[User interface change data]
%%
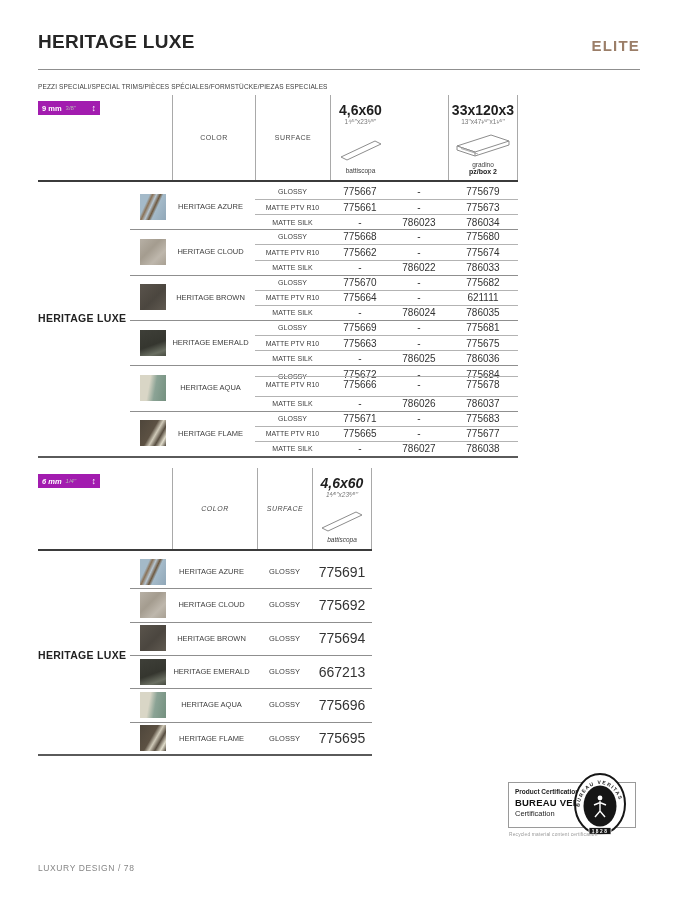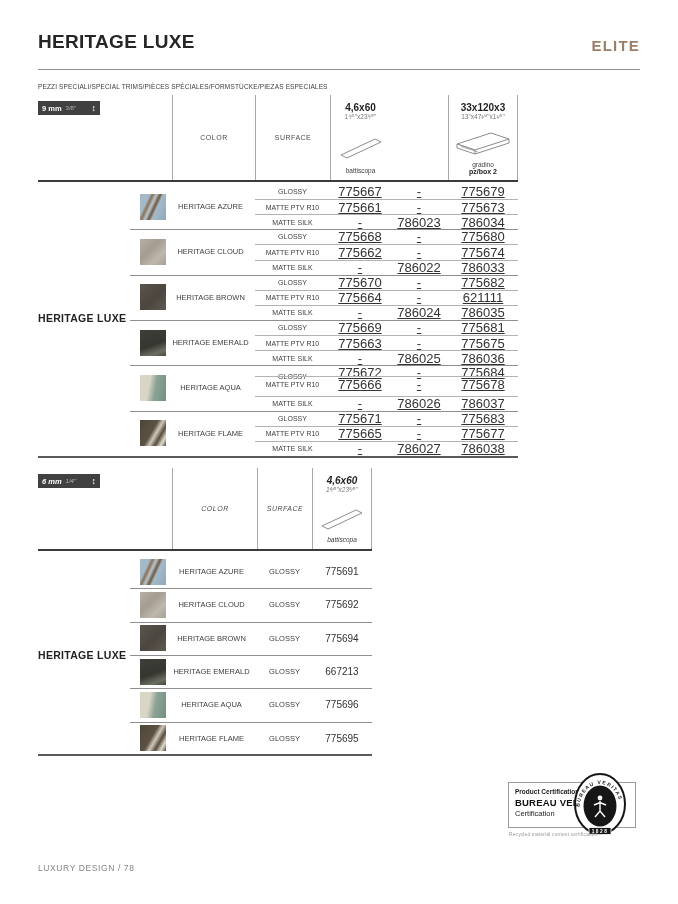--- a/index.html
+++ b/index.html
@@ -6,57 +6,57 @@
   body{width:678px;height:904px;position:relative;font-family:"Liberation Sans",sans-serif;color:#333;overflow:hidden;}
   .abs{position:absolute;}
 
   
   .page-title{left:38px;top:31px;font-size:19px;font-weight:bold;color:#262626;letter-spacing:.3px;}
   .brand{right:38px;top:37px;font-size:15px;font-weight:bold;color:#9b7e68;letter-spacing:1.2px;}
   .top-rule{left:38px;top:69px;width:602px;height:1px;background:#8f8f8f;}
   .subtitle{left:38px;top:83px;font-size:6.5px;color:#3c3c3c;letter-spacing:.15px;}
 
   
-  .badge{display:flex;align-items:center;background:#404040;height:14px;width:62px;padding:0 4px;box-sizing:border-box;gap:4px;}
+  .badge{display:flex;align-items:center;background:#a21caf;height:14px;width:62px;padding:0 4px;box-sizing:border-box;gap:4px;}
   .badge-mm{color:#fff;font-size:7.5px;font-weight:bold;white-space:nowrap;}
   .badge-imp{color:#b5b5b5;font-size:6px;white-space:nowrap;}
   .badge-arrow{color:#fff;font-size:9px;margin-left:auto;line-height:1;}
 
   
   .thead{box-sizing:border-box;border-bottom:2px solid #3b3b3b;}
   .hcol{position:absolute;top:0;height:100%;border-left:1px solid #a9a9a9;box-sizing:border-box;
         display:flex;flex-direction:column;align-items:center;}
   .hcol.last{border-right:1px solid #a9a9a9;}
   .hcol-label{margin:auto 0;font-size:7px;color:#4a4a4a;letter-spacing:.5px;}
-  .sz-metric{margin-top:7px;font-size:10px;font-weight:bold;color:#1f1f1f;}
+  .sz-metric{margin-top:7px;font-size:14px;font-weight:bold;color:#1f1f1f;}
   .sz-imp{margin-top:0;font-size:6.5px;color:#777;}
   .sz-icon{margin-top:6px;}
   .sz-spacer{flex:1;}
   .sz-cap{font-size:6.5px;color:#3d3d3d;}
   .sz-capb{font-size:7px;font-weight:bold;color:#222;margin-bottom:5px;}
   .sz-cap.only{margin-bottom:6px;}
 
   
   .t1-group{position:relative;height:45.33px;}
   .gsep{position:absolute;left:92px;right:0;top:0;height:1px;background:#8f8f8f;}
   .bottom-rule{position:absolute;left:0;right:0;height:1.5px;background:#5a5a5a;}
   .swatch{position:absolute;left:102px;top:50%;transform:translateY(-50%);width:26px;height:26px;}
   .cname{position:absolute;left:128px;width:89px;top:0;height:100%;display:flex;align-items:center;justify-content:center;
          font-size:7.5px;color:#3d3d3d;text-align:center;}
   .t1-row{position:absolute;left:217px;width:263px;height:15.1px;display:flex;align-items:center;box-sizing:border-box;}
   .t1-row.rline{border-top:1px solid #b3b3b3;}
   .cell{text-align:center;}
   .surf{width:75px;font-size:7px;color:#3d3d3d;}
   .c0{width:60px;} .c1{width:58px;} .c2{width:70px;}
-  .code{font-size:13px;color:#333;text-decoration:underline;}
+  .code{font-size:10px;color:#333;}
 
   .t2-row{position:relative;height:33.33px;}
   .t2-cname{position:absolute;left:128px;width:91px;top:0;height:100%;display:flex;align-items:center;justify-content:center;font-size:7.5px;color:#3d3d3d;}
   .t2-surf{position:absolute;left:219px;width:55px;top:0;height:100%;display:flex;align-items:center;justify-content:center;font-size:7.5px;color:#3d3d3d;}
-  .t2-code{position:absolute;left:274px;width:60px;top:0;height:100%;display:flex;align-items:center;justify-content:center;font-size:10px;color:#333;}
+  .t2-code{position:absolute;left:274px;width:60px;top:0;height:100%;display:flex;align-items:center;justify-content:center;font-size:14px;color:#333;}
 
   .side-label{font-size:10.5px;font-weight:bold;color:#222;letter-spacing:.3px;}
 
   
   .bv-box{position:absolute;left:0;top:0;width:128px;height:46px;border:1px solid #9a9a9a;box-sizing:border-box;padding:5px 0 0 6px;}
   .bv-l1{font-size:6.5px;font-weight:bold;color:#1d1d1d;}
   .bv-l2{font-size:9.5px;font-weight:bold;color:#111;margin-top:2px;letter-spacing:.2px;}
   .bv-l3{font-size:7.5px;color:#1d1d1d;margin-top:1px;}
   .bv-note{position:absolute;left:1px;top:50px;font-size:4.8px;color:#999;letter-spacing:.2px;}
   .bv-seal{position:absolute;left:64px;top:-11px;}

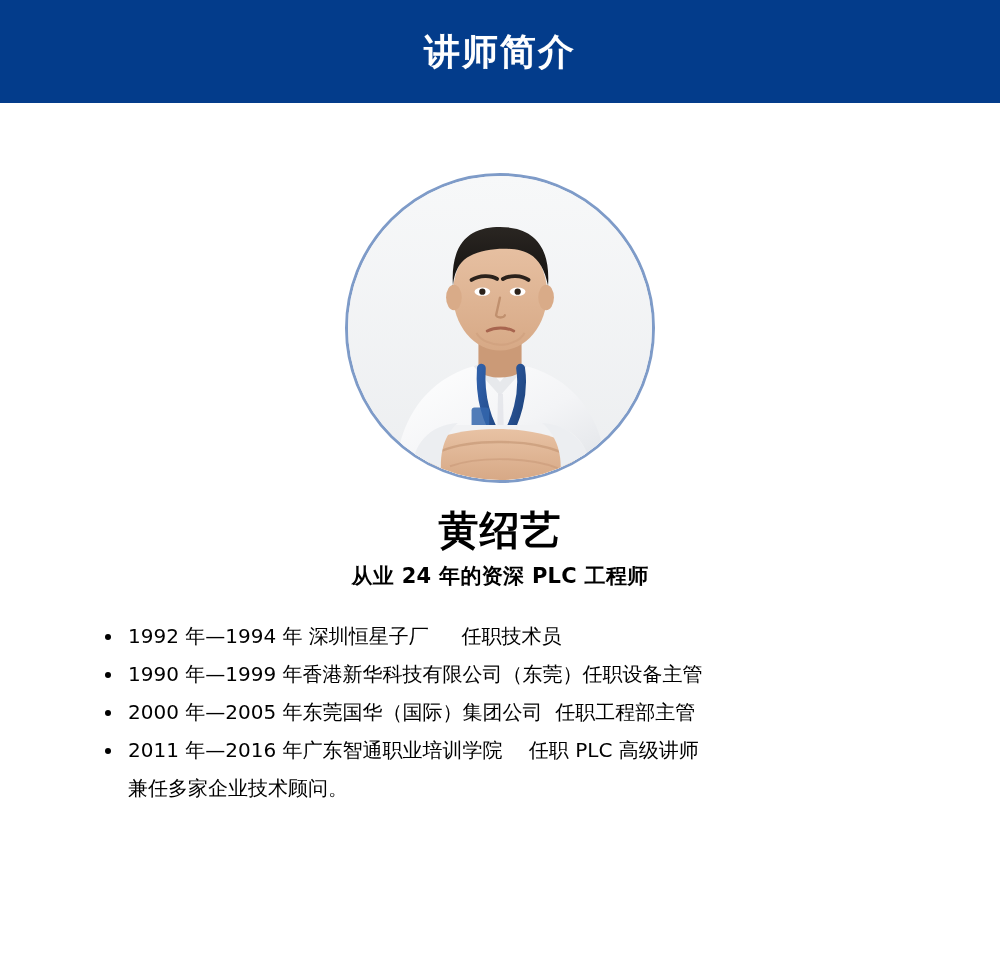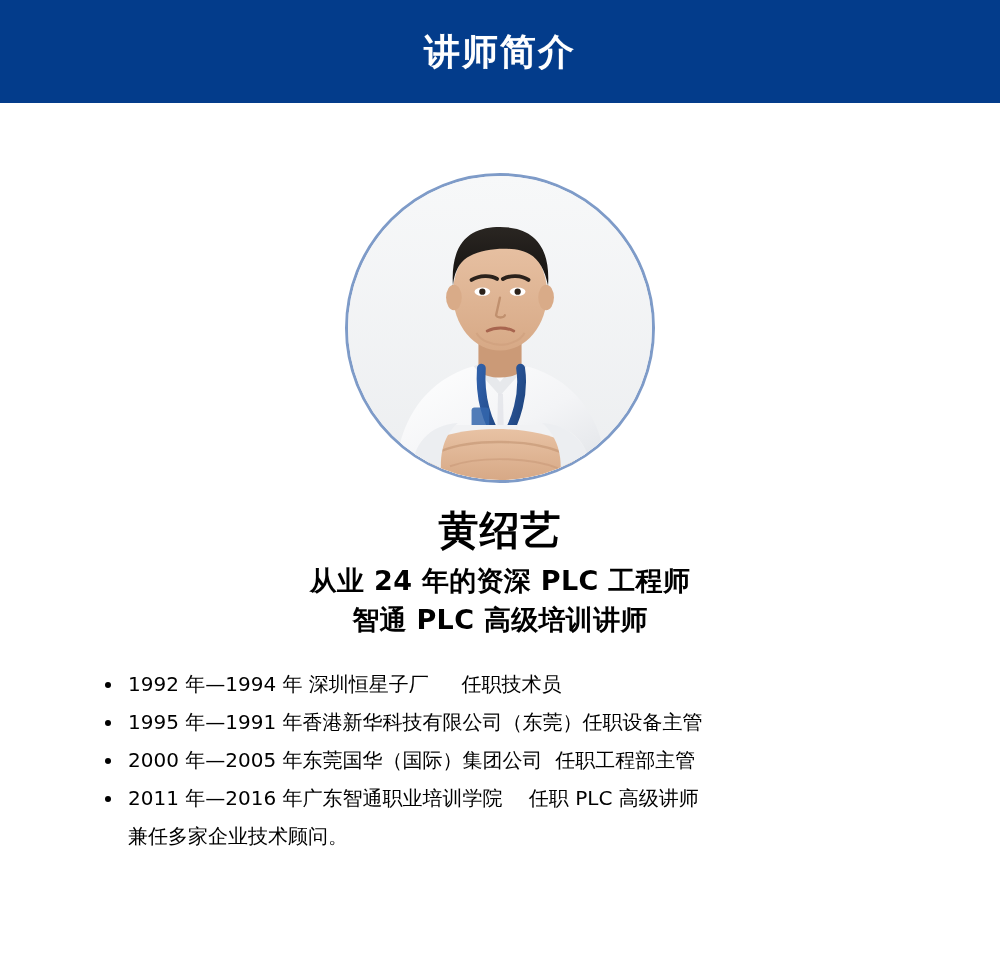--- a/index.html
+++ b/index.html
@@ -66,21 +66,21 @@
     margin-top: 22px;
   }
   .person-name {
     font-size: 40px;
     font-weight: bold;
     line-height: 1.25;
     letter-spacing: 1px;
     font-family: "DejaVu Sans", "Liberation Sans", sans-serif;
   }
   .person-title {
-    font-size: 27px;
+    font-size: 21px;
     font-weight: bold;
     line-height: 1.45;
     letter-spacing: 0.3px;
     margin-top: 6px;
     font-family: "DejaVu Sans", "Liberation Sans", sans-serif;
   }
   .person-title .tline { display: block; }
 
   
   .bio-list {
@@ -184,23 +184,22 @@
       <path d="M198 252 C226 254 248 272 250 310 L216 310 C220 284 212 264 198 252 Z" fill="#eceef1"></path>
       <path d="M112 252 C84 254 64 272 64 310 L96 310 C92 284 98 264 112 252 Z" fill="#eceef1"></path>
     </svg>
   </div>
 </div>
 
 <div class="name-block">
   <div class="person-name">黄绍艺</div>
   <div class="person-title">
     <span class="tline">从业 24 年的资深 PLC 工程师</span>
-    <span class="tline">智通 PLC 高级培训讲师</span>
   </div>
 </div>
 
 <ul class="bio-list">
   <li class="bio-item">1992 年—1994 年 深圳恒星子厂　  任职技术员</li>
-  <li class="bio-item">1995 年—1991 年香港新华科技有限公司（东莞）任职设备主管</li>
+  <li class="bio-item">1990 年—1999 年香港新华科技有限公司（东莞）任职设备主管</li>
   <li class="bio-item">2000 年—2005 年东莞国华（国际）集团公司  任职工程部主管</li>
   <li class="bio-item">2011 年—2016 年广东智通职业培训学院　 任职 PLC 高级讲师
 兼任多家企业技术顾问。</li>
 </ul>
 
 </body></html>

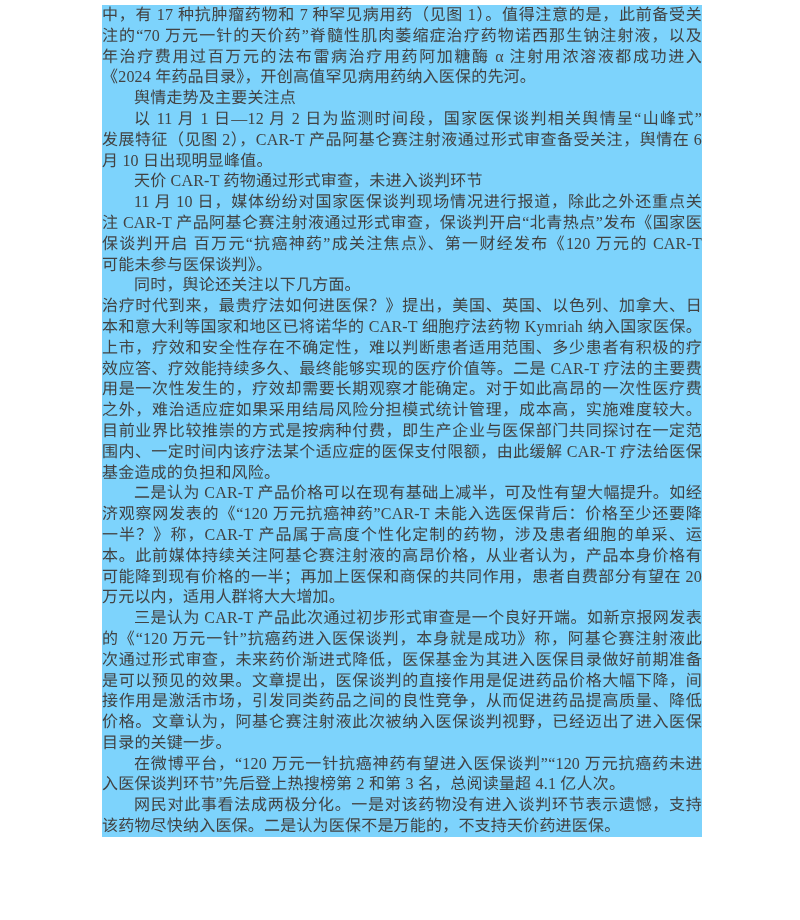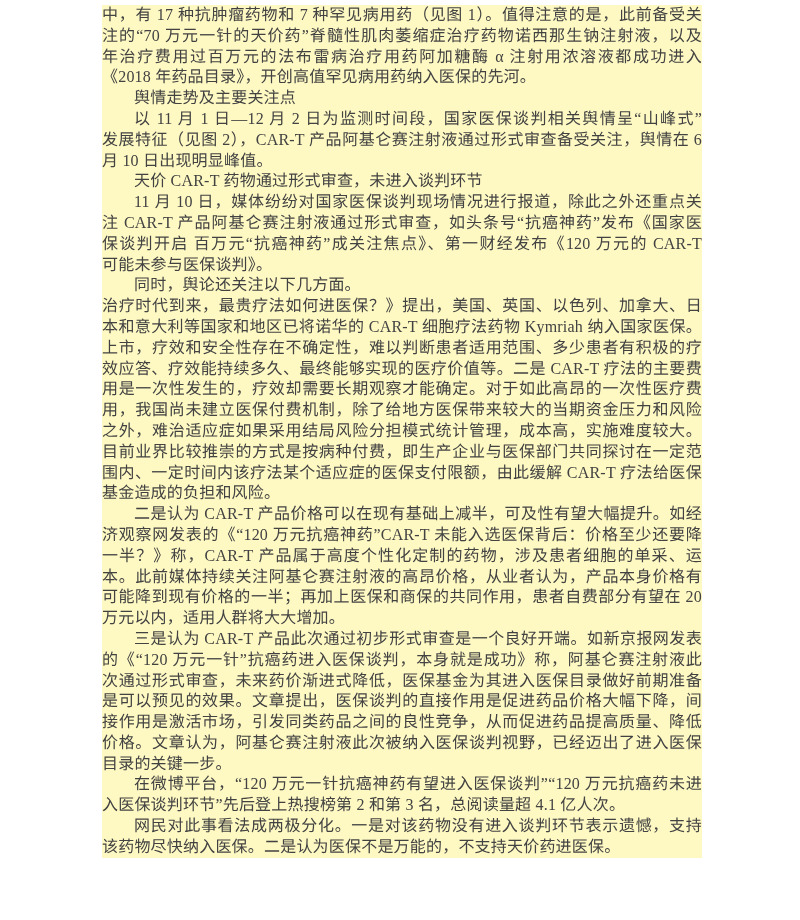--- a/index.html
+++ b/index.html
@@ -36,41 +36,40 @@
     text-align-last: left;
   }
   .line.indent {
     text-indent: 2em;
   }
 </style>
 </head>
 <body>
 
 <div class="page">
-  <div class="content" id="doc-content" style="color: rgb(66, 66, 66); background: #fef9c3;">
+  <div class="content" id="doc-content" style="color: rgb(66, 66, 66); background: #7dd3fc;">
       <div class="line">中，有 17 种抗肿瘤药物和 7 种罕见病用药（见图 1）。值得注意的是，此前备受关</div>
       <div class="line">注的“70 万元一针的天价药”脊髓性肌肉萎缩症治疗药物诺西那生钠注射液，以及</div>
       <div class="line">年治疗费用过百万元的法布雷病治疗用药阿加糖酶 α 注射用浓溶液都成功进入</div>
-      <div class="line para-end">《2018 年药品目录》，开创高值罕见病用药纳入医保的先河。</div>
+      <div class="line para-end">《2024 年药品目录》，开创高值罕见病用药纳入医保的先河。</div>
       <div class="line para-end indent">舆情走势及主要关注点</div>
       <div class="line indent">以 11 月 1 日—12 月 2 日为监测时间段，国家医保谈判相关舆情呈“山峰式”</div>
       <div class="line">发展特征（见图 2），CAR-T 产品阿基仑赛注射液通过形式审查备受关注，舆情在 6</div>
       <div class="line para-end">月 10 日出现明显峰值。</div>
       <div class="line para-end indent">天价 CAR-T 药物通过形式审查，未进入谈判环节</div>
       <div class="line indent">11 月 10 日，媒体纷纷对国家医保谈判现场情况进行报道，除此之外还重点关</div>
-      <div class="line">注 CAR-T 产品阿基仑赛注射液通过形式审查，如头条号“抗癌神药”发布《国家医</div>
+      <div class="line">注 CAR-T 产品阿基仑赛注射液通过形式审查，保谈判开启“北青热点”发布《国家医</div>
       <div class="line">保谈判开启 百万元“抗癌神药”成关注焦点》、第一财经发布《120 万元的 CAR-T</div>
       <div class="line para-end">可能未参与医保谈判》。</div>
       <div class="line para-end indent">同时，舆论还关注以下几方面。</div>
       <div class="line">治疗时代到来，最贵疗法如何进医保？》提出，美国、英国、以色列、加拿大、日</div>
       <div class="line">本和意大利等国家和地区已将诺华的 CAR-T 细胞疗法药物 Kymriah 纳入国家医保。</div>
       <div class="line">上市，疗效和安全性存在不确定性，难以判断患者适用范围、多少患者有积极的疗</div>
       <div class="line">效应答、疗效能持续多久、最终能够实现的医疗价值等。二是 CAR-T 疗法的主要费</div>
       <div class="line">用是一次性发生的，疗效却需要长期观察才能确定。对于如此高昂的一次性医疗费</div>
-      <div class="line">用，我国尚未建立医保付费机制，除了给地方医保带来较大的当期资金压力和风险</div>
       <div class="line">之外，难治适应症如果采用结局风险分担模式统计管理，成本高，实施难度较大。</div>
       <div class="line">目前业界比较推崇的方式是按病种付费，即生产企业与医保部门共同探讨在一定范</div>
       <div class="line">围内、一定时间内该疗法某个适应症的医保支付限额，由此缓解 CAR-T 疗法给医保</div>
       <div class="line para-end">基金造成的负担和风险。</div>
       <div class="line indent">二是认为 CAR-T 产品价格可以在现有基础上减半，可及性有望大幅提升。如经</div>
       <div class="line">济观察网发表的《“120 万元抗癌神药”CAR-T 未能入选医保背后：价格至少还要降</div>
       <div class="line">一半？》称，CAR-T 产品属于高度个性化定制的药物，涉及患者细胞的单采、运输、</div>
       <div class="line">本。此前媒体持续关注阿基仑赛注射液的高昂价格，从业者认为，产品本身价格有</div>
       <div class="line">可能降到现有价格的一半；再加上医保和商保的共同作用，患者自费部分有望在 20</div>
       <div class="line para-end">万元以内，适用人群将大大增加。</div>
%%
# [YOUR OBJECTIVE]
Copy out each line of the data containing the string "block".

# [ANSWER BELOW]
   .person-title .tline { display: block; }
 <div class="name-block">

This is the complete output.